From the invention of the wheel to the advent of smartphones, one of the primary goals of advancing technology has been to reduce human labor and improve efficiency. And that’s almost always a good thing. But it seems we’ve reached a turning point, where we’ve gone too far, become too sedentary, and are now trying to find ways to reengineer our lives to add some of that lost movement back into our days.

The reduced physical activity trend was only accelerated by the pandemic, as more and more jobs shifted to being done remotely from the comfort of our homes, eliminating the walk to and from our cars, walking meetings at lunch time and even strolls around the office to pop into coworkers’ cubicles. Now, instead of those walking meetings, we’re positioning treadmills below our standing desks and setting phone alerts to remind us to move.

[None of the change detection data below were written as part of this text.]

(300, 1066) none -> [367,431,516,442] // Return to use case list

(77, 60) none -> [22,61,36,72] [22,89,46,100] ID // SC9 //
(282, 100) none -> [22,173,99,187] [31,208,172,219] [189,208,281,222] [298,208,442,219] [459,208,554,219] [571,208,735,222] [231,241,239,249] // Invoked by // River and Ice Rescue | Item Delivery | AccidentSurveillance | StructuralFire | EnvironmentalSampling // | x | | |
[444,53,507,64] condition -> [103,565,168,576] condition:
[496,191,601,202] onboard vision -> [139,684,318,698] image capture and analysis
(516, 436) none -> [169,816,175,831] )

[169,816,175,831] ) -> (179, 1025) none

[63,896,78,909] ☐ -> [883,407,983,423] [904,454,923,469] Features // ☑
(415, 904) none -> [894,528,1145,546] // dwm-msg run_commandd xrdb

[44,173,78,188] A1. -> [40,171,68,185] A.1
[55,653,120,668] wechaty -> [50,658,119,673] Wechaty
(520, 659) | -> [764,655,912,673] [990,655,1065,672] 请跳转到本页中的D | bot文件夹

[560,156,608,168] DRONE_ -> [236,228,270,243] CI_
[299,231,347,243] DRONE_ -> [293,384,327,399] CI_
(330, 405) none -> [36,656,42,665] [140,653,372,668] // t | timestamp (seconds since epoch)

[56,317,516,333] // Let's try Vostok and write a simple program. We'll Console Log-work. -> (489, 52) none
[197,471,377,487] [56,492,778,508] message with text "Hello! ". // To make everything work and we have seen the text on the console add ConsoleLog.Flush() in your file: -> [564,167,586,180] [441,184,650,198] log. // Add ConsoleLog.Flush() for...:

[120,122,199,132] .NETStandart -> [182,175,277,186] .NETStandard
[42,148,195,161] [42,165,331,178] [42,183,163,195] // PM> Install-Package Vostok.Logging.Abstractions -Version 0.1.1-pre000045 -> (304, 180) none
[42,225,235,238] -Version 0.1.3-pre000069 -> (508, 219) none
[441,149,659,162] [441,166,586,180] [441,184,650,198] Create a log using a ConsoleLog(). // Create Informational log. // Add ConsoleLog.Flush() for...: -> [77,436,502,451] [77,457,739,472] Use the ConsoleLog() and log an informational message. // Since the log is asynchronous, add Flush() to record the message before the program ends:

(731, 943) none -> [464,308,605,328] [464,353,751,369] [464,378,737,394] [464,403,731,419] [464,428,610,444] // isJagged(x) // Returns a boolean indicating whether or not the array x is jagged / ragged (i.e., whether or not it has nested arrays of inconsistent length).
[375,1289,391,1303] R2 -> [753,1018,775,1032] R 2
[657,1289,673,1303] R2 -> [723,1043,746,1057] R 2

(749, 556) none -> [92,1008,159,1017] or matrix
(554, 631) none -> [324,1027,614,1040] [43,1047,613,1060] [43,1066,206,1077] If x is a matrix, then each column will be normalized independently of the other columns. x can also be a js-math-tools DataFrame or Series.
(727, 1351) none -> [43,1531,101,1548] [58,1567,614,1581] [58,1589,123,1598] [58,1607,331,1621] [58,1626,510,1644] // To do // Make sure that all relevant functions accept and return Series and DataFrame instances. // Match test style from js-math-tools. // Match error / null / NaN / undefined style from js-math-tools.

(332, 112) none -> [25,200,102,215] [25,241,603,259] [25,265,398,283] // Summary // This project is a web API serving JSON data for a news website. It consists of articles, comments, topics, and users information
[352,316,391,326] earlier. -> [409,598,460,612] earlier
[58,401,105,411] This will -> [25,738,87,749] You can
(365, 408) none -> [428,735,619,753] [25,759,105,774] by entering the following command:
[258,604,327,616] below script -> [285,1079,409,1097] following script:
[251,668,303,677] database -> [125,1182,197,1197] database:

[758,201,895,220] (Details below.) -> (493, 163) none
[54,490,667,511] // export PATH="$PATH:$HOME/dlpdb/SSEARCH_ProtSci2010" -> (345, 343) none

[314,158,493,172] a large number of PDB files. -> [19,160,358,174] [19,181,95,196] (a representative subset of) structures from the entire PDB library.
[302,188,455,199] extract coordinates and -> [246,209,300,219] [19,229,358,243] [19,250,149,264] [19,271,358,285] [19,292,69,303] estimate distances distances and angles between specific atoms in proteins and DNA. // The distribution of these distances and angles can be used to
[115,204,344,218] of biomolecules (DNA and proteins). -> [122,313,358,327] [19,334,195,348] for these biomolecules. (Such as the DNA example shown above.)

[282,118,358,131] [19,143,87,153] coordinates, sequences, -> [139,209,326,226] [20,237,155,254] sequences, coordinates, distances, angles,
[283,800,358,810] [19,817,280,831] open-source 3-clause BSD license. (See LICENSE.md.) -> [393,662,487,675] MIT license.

Many of your clients likely work in sedentary jobs, whether at home or in the office. In addition, they’re also hearing pretty alarming phrases out there in the health and wellness ether, like “We’re in a comfort crisis,” and “Sitting is the new smoking.” Your role is to not only give clients tools to disrupt their sedentary lifestyles, but also to put their minds at ease and help them avoid getting so discouraged that they throw in the towel.

This article unpacks the benefits of short bouts of physical activity and provides strategies you can share with clients to help them break up their sedentary days with some much-needed movement.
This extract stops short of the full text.